* **Your task**
The records below must be reproduced exactly, excluding any pictures.

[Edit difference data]
-- Opening Marker --
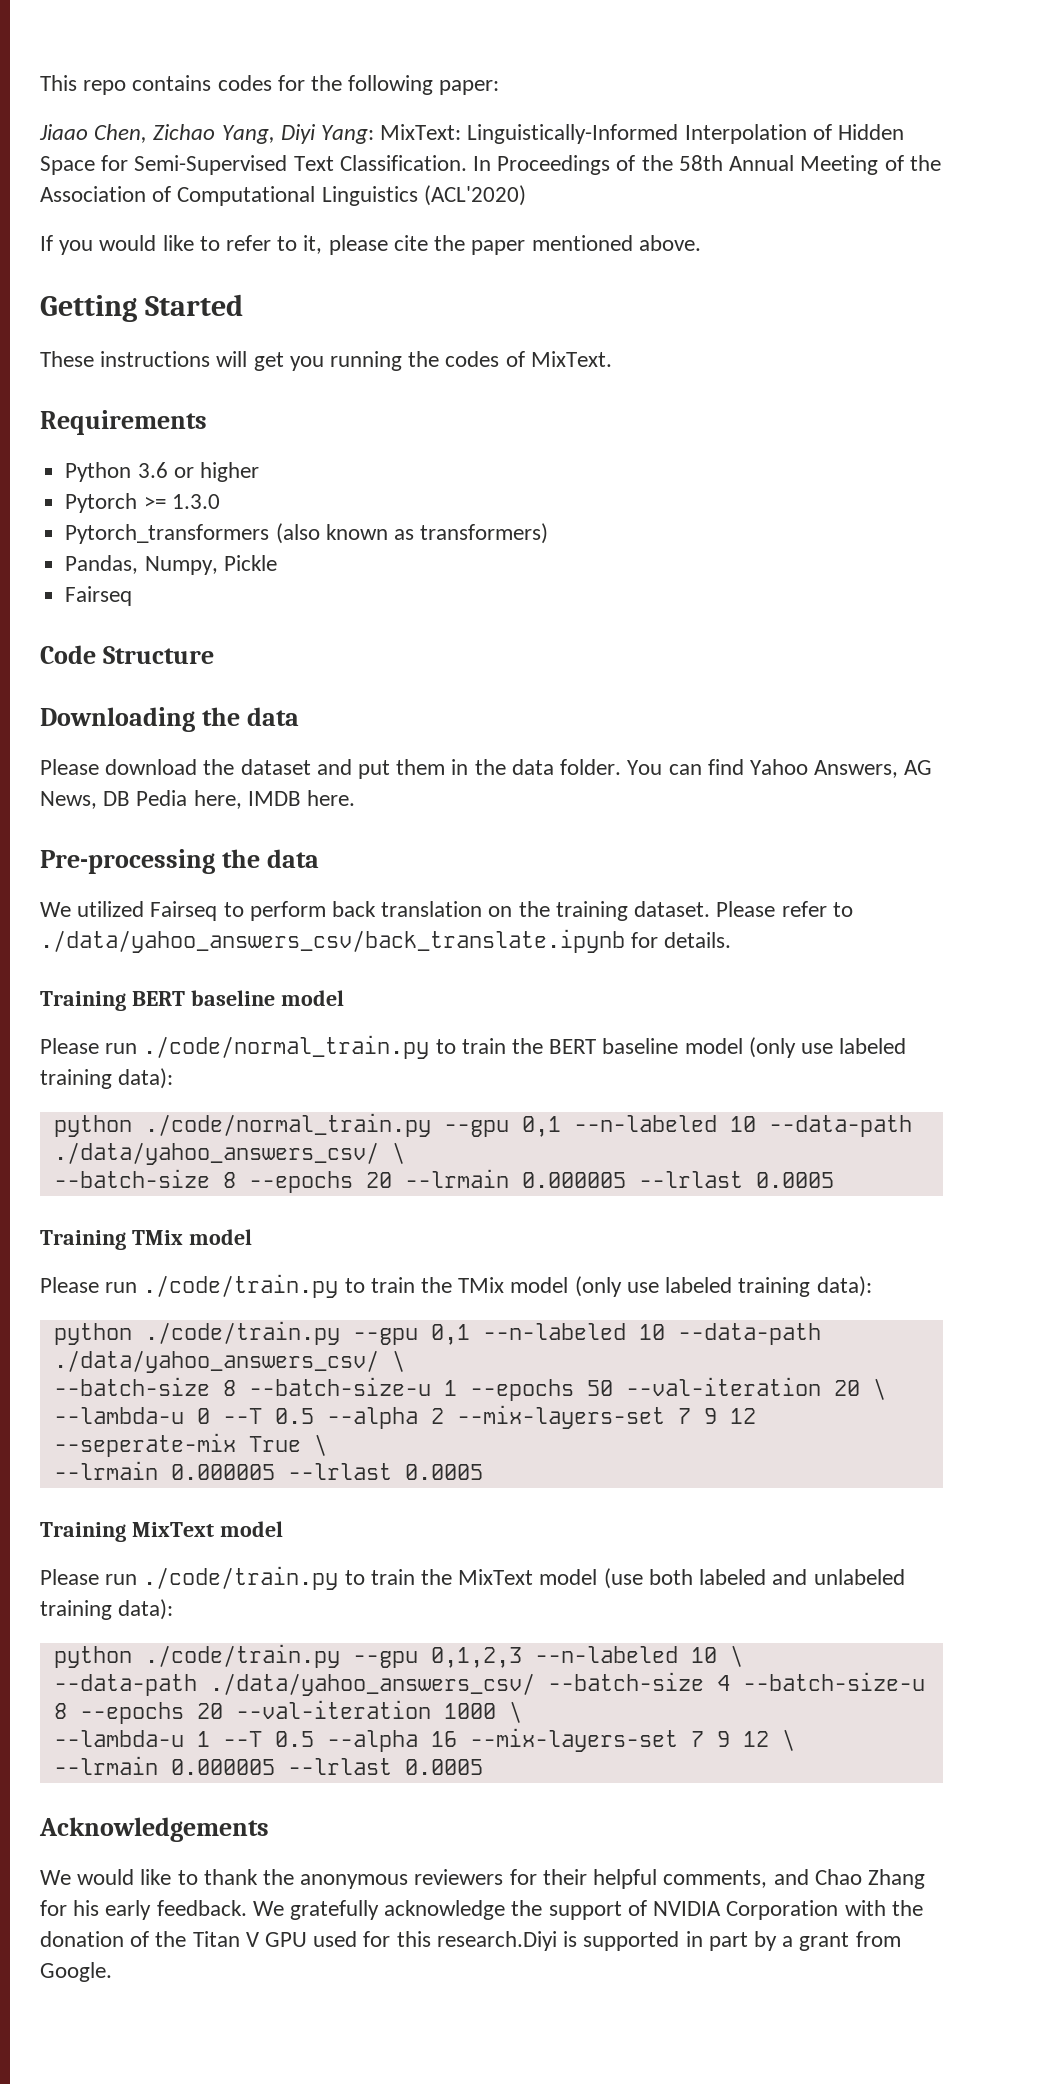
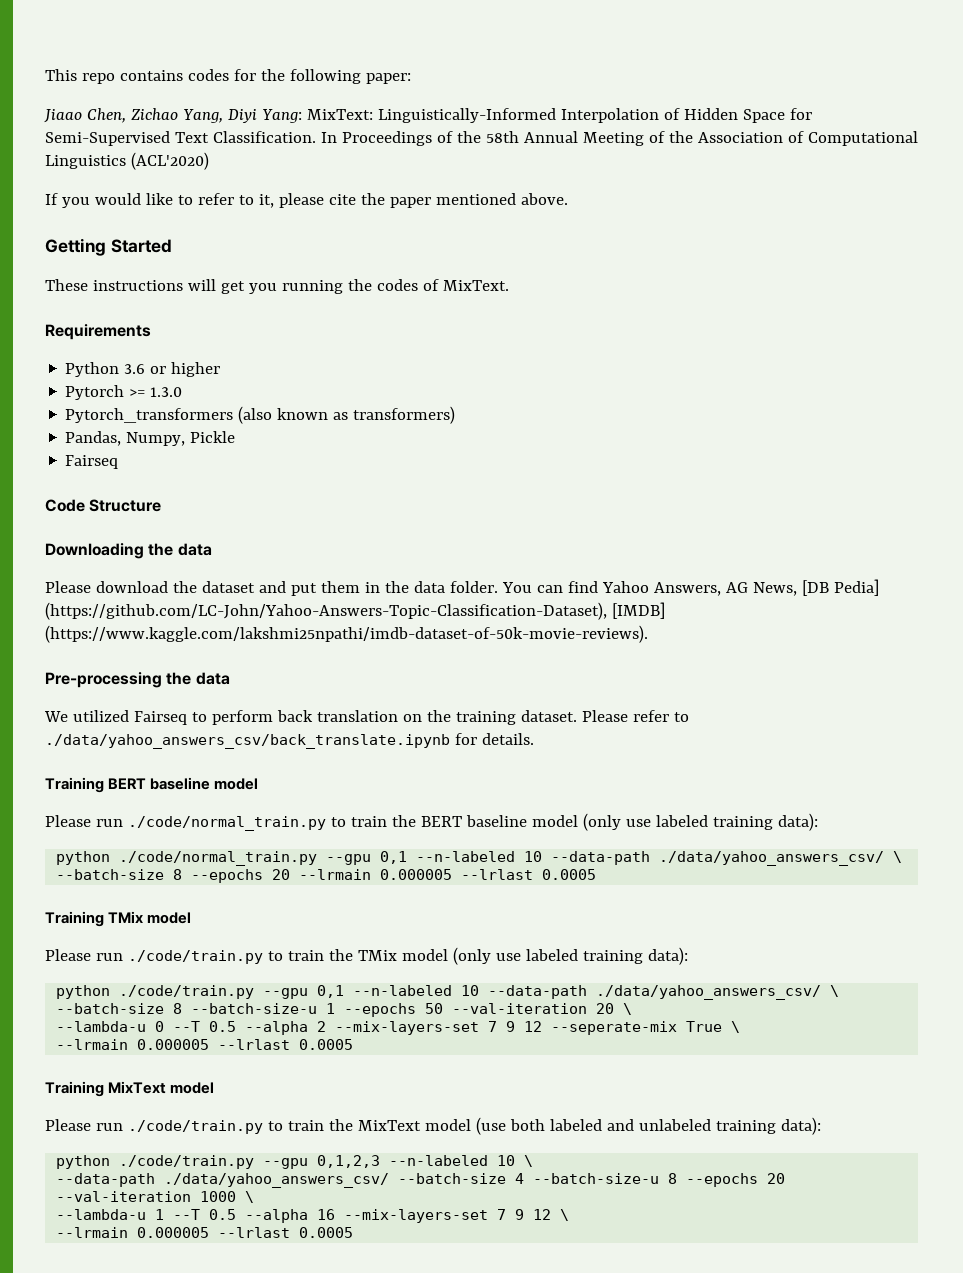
- You can find Yahoo Answers, AG News, DB Pedia here, IMDB here.
+ You can find Yahoo Answers, AG News, [DB Pedia] (https://github.com/LC-John/Yahoo-Answers-Topic-Classification-Dataset), [IMDB] (https://www.kaggle.com/lakshmi25npathi/imdb-dataset-of-50k-movie-reviews).
- Acknowledgements
- We would like to thank the anonymous reviewers for their helpful comments, and Chao Zhang for his early feedback. We gratefully acknowledge the support of NVIDIA Corporation with the donation of the Titan V GPU used for this research.Diyi is supported in part by a grant from Google.

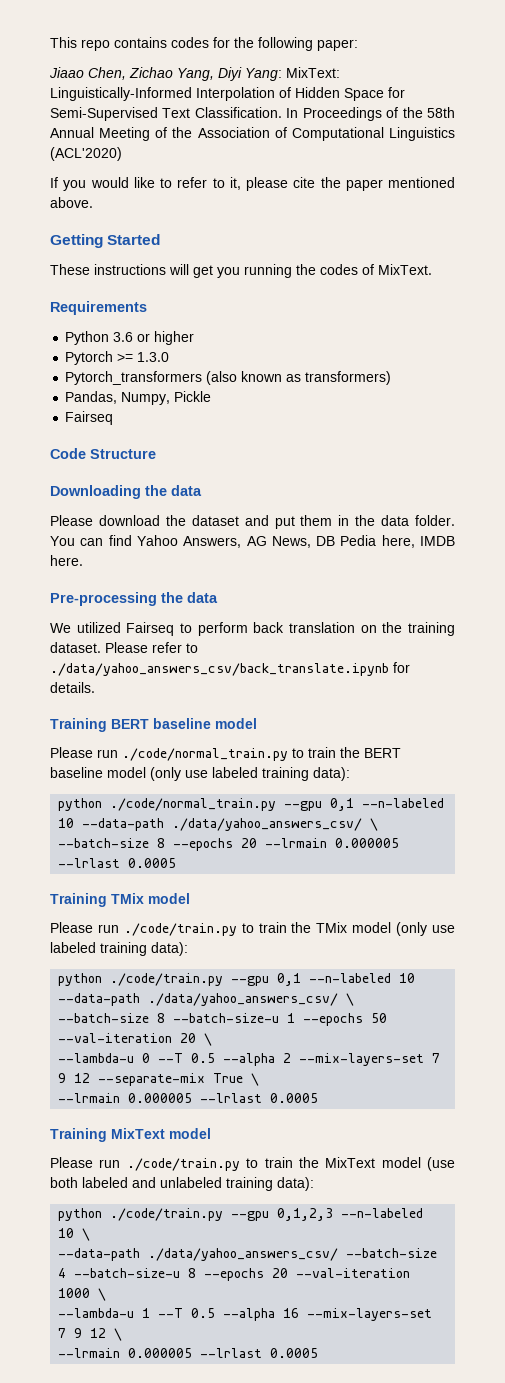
- You can find Yahoo Answers, AG News, [DB Pedia] (https://github.com/LC-John/Yahoo-Answers-Topic-Classification-Dataset), [IMDB] (https://www.kaggle.com/lakshmi25npathi/imdb-dataset-of-50k-movie-reviews).
+ You can find Yahoo Answers, AG News, DB Pedia here, IMDB here.
- --lambda-u 0 --T 0.5 --alpha 2 --mix-layers-set 7 9 12 --seperate-mix True \
+ --lambda-u 0 --T 0.5 --alpha 2 --mix-layers-set 7 9 12 --separate-mix True \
-- Closing Marker --
* **Response to this exercise**
- You can find Yahoo Answers, AG News, DB Pedia here, IMDB here.
+ You can find Yahoo Answers, AG News, [DB Pedia] (https://github.com/LC-John/Yahoo-Answers-Topic-Classification-Dataset), [IMDB] (https://www.kaggle.com/lakshmi25npathi/imdb-dataset-of-50k-movie-reviews).
- Acknowledgements
- We would like to thank the anonymous reviewers for their helpful comments, and Chao Zhang for his early feedback. We gratefully acknowledge the support of NVIDIA Corporation with the donation of the Titan V GPU used for this research.Diyi is supported in part by a grant from Google.

- You can find Yahoo Answers, AG News, [DB Pedia] (https://github.com/LC-John/Yahoo-Answers-Topic-Classification-Dataset), [IMDB] (https://www.kaggle.com/lakshmi25npathi/imdb-dataset-of-50k-movie-reviews).
+ You can find Yahoo Answers, AG News, DB Pedia here, IMDB here.
- --lambda-u 0 --T 0.5 --alpha 2 --mix-layers-set 7 9 12 --seperate-mix True \
+ --lambda-u 0 --T 0.5 --alpha 2 --mix-layers-set 7 9 12 --separate-mix True \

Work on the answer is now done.